**Assigned task:** Set down every entry again word for word, please, but skip the pictures.

━━ Data in this exercise ━━

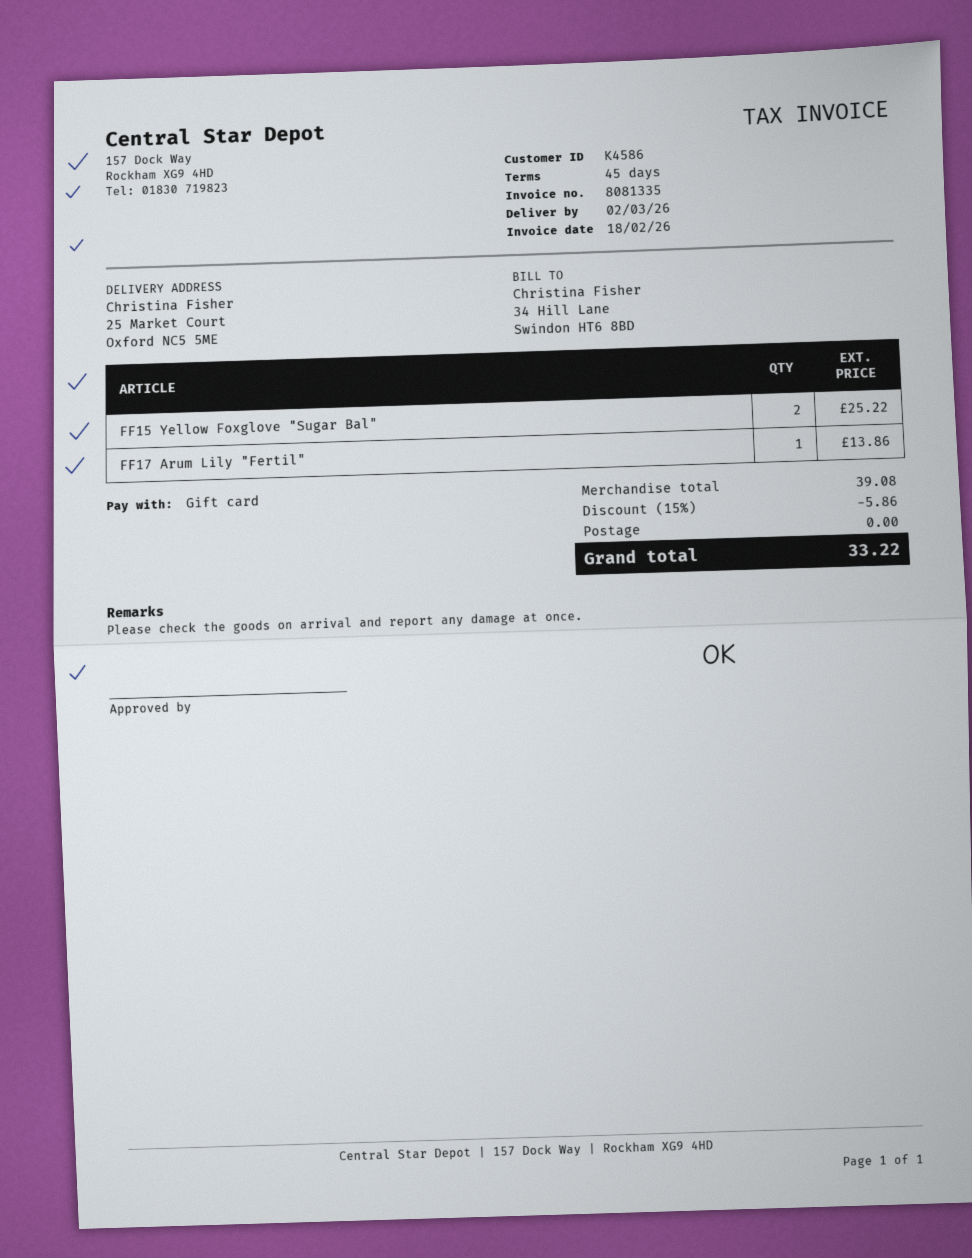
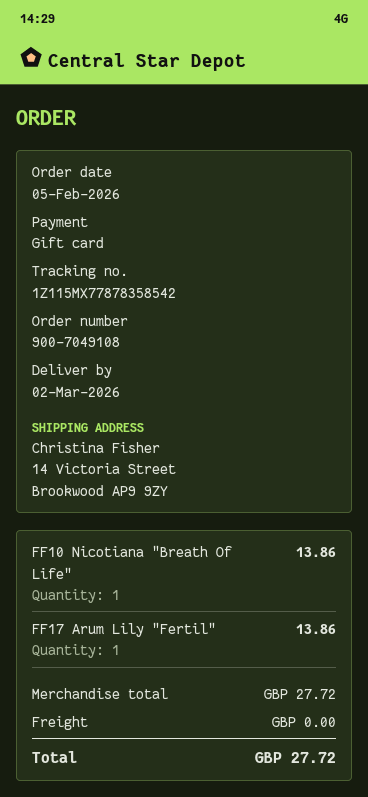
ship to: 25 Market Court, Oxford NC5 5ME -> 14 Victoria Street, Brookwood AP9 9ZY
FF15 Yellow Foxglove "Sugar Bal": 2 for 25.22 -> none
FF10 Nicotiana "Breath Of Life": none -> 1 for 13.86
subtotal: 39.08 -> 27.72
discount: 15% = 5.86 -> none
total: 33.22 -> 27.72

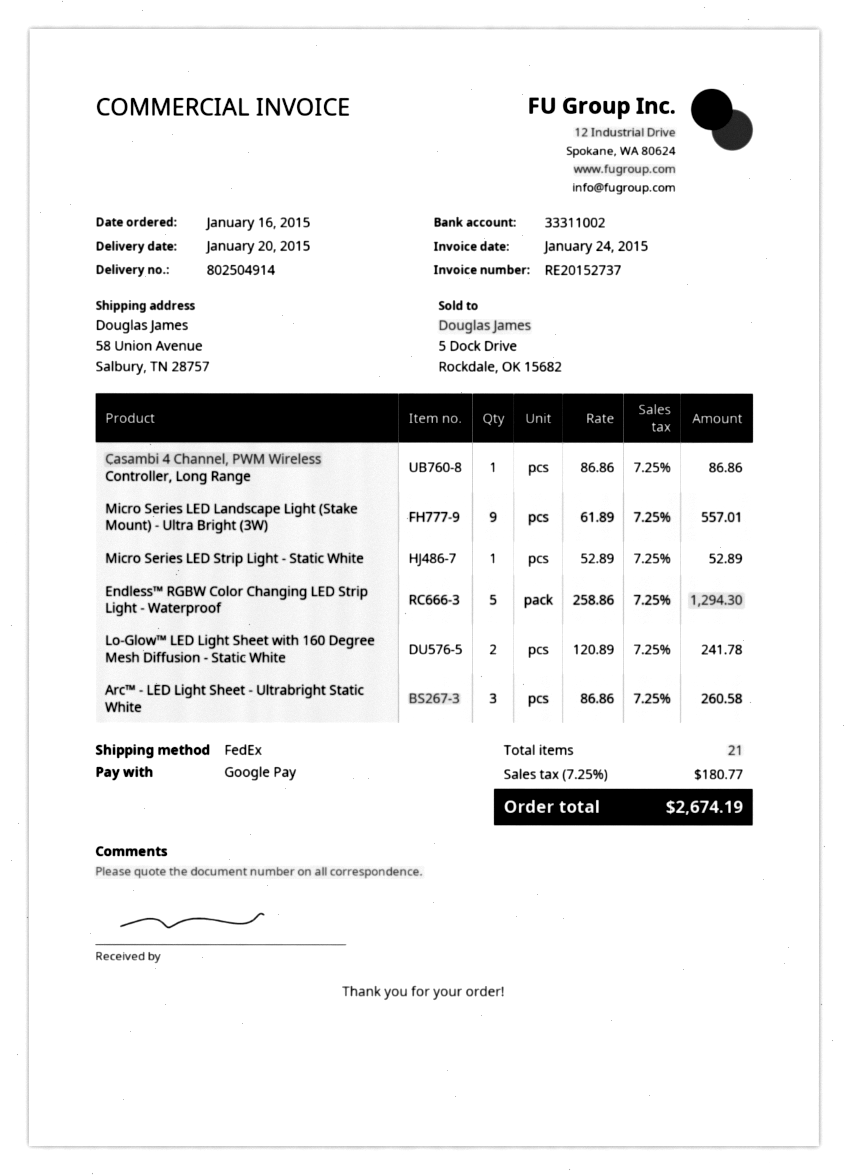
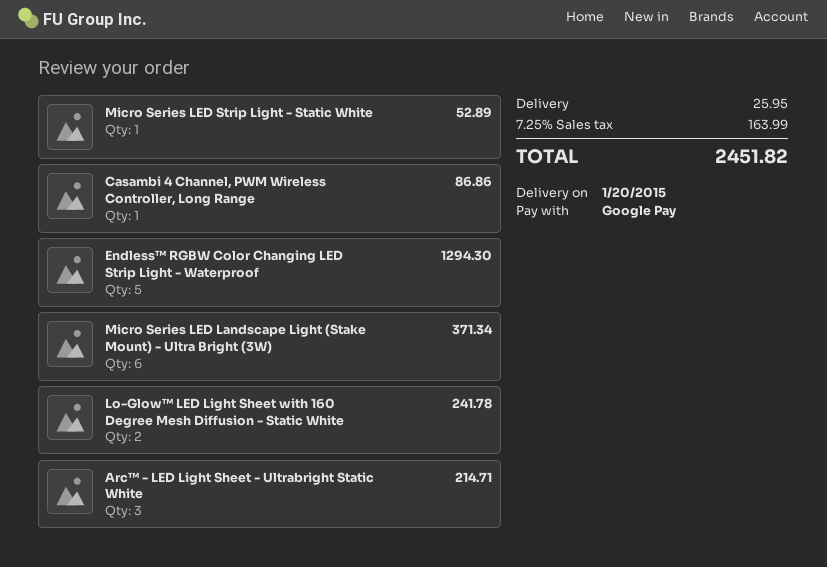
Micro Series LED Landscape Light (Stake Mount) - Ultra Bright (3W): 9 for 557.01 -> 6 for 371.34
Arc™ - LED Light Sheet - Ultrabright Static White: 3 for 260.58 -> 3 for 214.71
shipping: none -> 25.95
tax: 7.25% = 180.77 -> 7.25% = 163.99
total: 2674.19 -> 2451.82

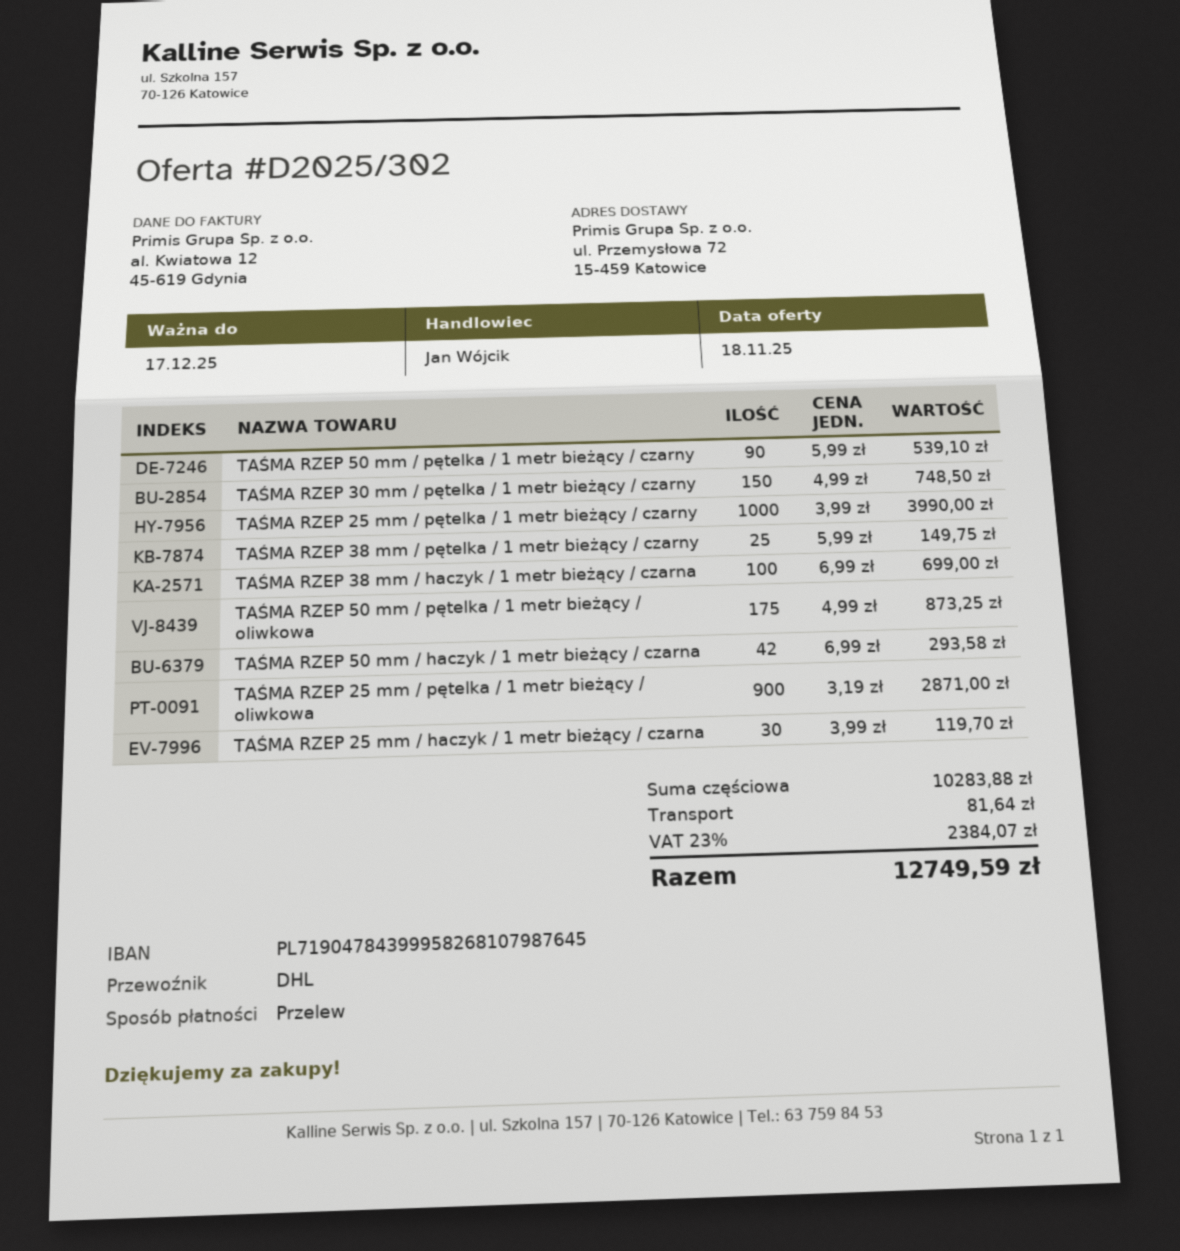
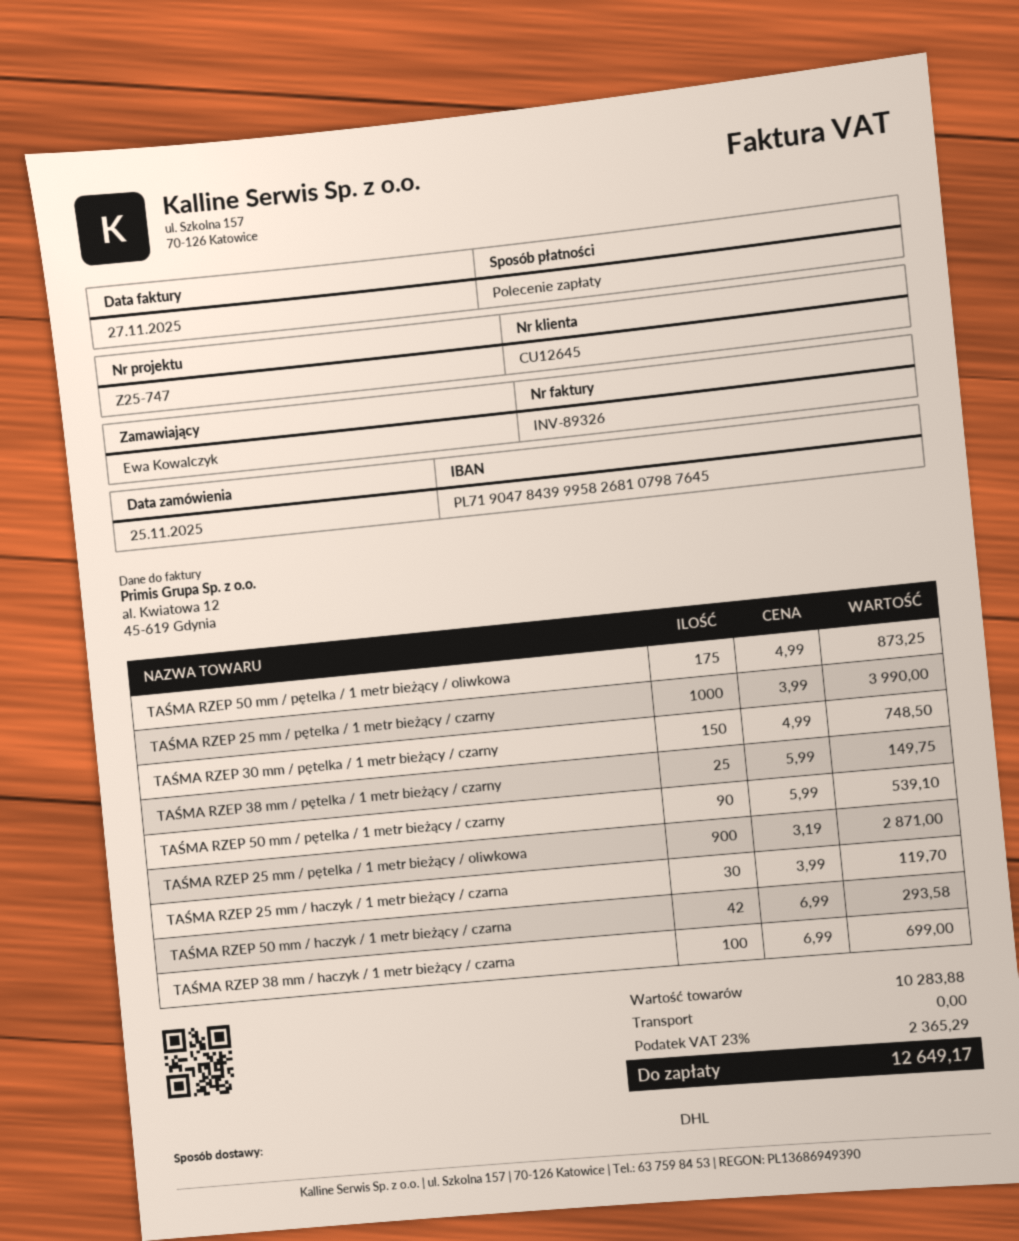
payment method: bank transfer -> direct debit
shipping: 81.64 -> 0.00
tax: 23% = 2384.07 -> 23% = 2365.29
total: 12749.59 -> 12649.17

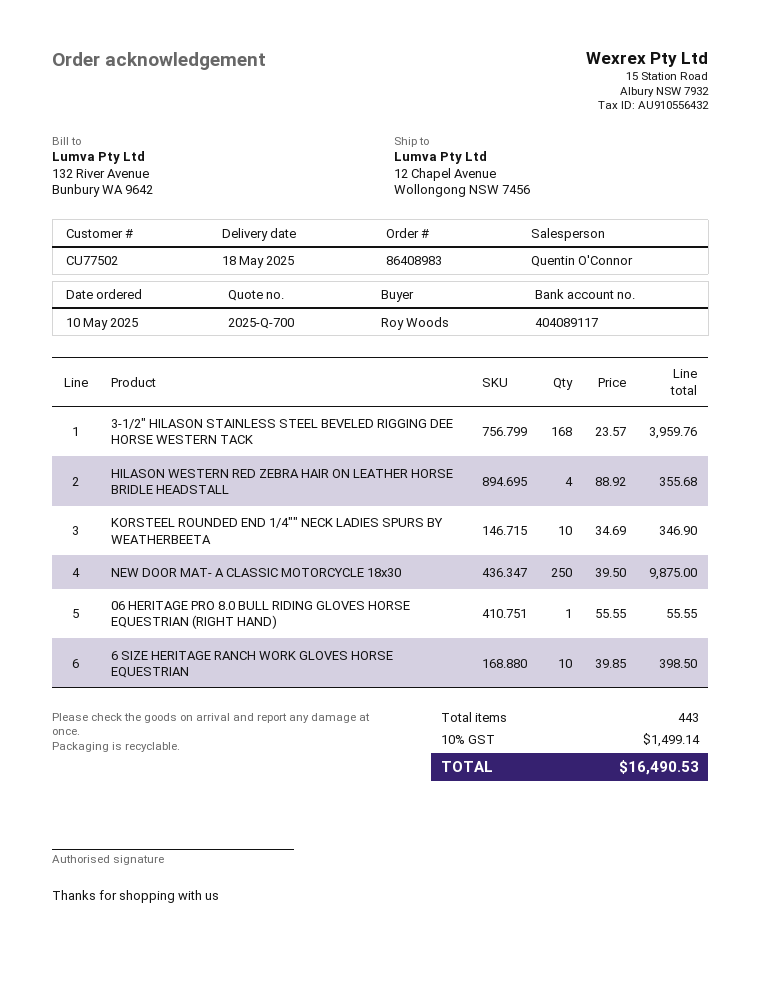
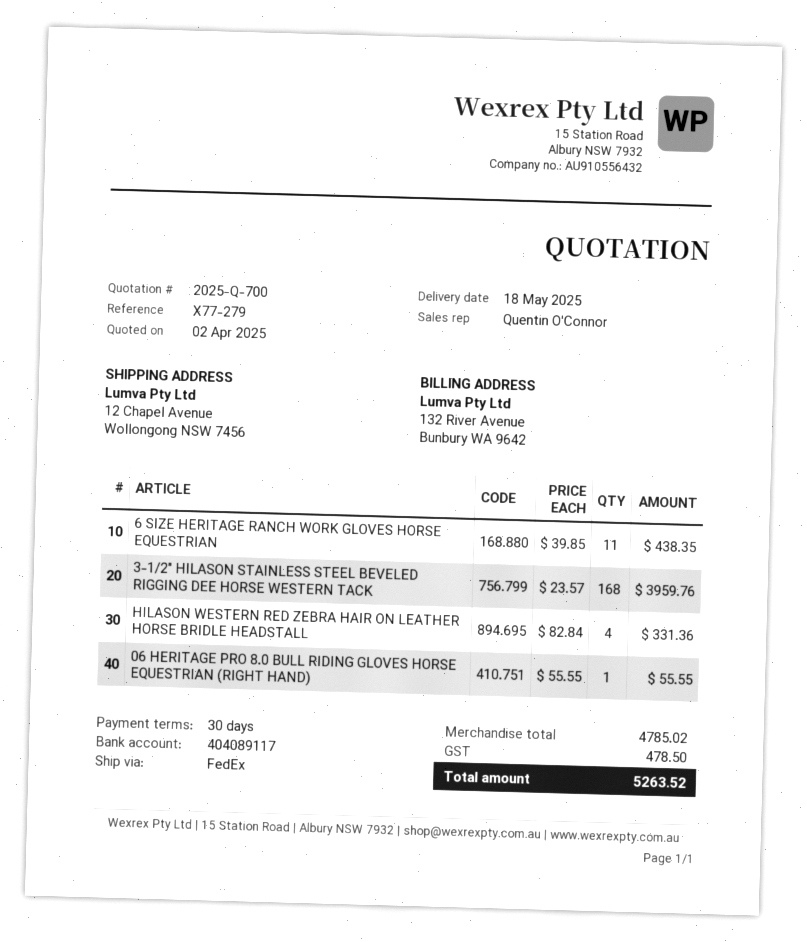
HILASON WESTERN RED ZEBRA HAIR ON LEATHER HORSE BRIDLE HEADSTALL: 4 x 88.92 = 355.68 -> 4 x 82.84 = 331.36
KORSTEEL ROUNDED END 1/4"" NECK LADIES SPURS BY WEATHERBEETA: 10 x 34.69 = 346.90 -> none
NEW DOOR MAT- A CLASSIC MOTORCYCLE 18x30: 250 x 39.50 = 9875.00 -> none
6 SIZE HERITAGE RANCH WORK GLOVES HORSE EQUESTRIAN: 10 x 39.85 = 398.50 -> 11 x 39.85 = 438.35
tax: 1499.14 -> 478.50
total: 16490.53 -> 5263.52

━━━

**Response to this task:**
ship to: 25 Market Court, Oxford NC5 5ME -> 14 Victoria Street, Brookwood AP9 9ZY
FF15 Yellow Foxglove "Sugar Bal": 2 for 25.22 -> none
FF10 Nicotiana "Breath Of Life": none -> 1 for 13.86
subtotal: 39.08 -> 27.72
discount: 15% = 5.86 -> none
total: 33.22 -> 27.72

Micro Series LED Landscape Light (Stake Mount) - Ultra Bright (3W): 9 for 557.01 -> 6 for 371.34
Arc™ - LED Light Sheet - Ultrabright Static White: 3 for 260.58 -> 3 for 214.71
shipping: none -> 25.95
tax: 7.25% = 180.77 -> 7.25% = 163.99
total: 2674.19 -> 2451.82

payment method: bank transfer -> direct debit
shipping: 81.64 -> 0.00
tax: 23% = 2384.07 -> 23% = 2365.29
total: 12749.59 -> 12649.17

HILASON WESTERN RED ZEBRA HAIR ON LEATHER HORSE BRIDLE HEADSTALL: 4 x 88.92 = 355.68 -> 4 x 82.84 = 331.36
KORSTEEL ROUNDED END 1/4"" NECK LADIES SPURS BY WEATHERBEETA: 10 x 34.69 = 346.90 -> none
NEW DOOR MAT- A CLASSIC MOTORCYCLE 18x30: 250 x 39.50 = 9875.00 -> none
6 SIZE HERITAGE RANCH WORK GLOVES HORSE EQUESTRIAN: 10 x 39.85 = 398.50 -> 11 x 39.85 = 438.35
tax: 1499.14 -> 478.50
total: 16490.53 -> 5263.52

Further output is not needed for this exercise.